Сердобинский стоял у окна, растерянный, побледневший, и жадно курил; взгляд его бесцельно блуждал по комнате. В тот момент мне стало жаль его, захотелось приободрить, поддержать. Мы с Леонтием подошли к нему. Кинув за окно окурок, Анатолий торопливо заговорил:
— Бархатов — злой и вздорный старик. Подложил-таки он мне свинью…
— Глупости
— Нет, не глупости! — Анатолий загремел шпингалетом. — Думаешь, в школе у нас все гении? Думаешь, нет хуже меня? Есть! А он их оставил. Ракитин не в лучшем свете выглядит. — Он повернулся ко мне. — Тебя Столяров вывез да режиссер Порогов, тебя картина спасла. А меня Бархатов невзлюбил с самого начала. Он и Софью Пантелеевну, тетку мою, не терпит, потому что она ярче его. Это все знают… А педагогическая мудрость его невелика. Но ничего, мы еще посмотрим.
— Эх, не о том ты говоришь, Толя, — сказал Широков как будто с сожалением. — Мы все в эти годы талантливы. Даже слишком. Р-революционно талантливы! А те, кто нас учит, — бездарны, не мудры. Это не ново, старик. Ты ищи причины в другом, и поглубже…

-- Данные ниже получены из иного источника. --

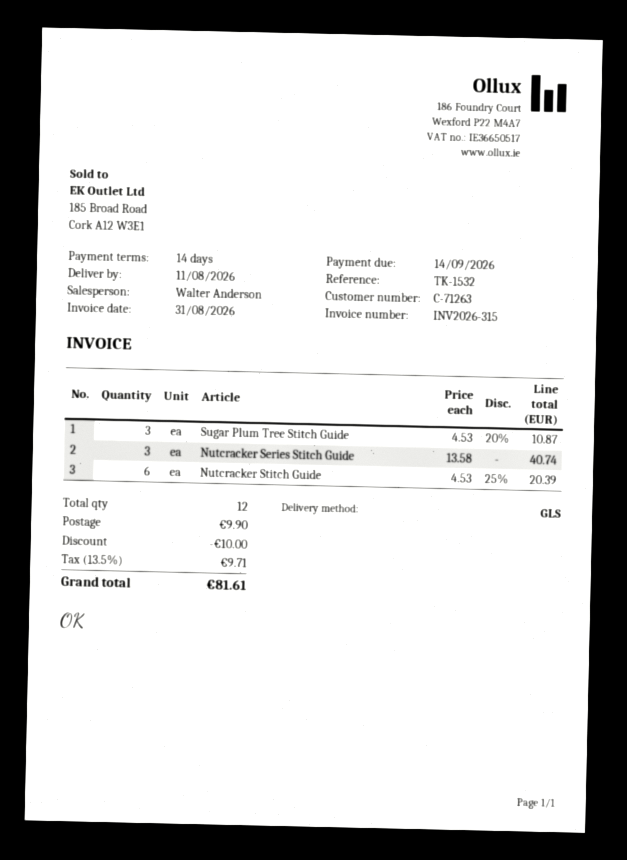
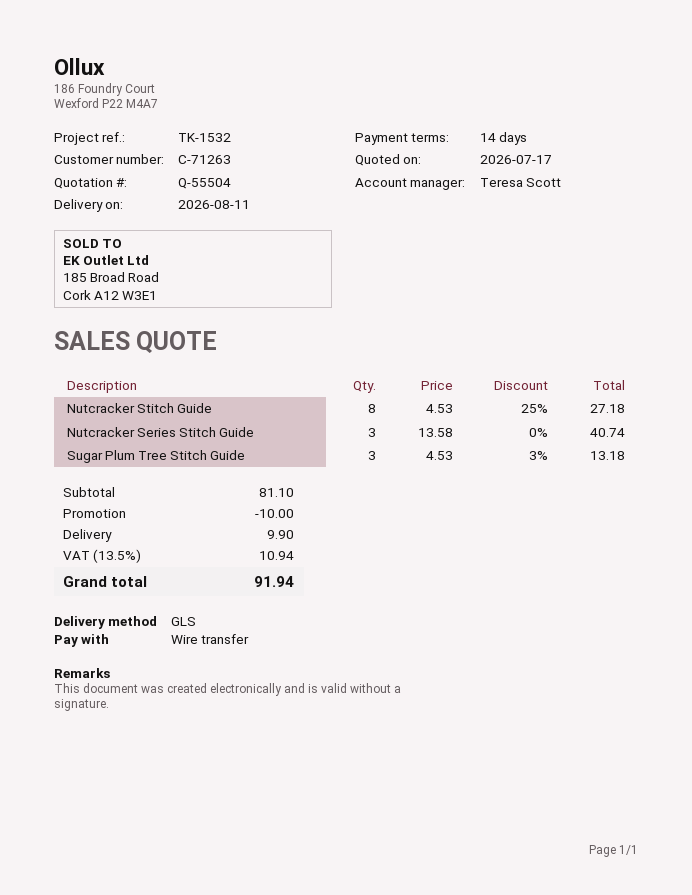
sales rep: Walter Anderson -> Teresa Scott
Sugar Plum Tree Stitch Guide: 3 x 4.53 - 20% = 10.87 -> 3 x 4.53 - 3% = 13.18
Nutcracker Stitch Guide: 6 x 4.53 - 25% = 20.39 -> 8 x 4.53 - 25% = 27.18
tax: 13.5% = 9.71 -> 13.5% = 10.94
total: 81.61 -> 91.94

Я внимательно следил за Сердобинским, у него был вид человека несправедливо обиженного; Леонтия он не слушал. Неужели этот урок не повлияет на него, не заставит глубоко задуматься о своем назначении в жизни? Да и не только его одного, каждого из нас… Слишком уж шатка почва под ногами» чтобы не страшиться за будущее…
Картина «Партизанские ночи» вышла на экран. На афишах был изображен командир отряда Столяров в кожаной куртке, с седой обнаженной головой, с биноклем на груди; он смотрел вдаль; возле его плеча — я, его ординарец, а сзади — темные силуэты скачущих коней. Со стен кинотеатров бросались в глаза огромные, пестрые, светящиеся по ночам рекламы…
Песенки, которые распевал Вася Грачик, с экрана перекочевали на улицы. Я слушал их, и мне казалось, что человечество не создавало мелодий лучше, чище и задушевнее этих. Меня узнавали встречные; мальчишки кричали, когда я проходил по городу:
— Вася Грачик идет! Братва, Вася Грачик! Глядите!
Мне казалось, что у меня выросли за плечами крылья, я не чувствовал под собой ног. Острое, незнакомое доселе чувство щекотало где-то под лопатками: вот переступил какой-то незримый порог и очутился в другом мире, где все необычное — особый воздух, свет, тепло… Хорошо жить на свете! Вот что значит кино! В театре я сыграл бы двадцать ролей и меня знала бы узкая кучка почитателей этого театра. А тут снялся в одной картине — и сразу известен на весь Союз!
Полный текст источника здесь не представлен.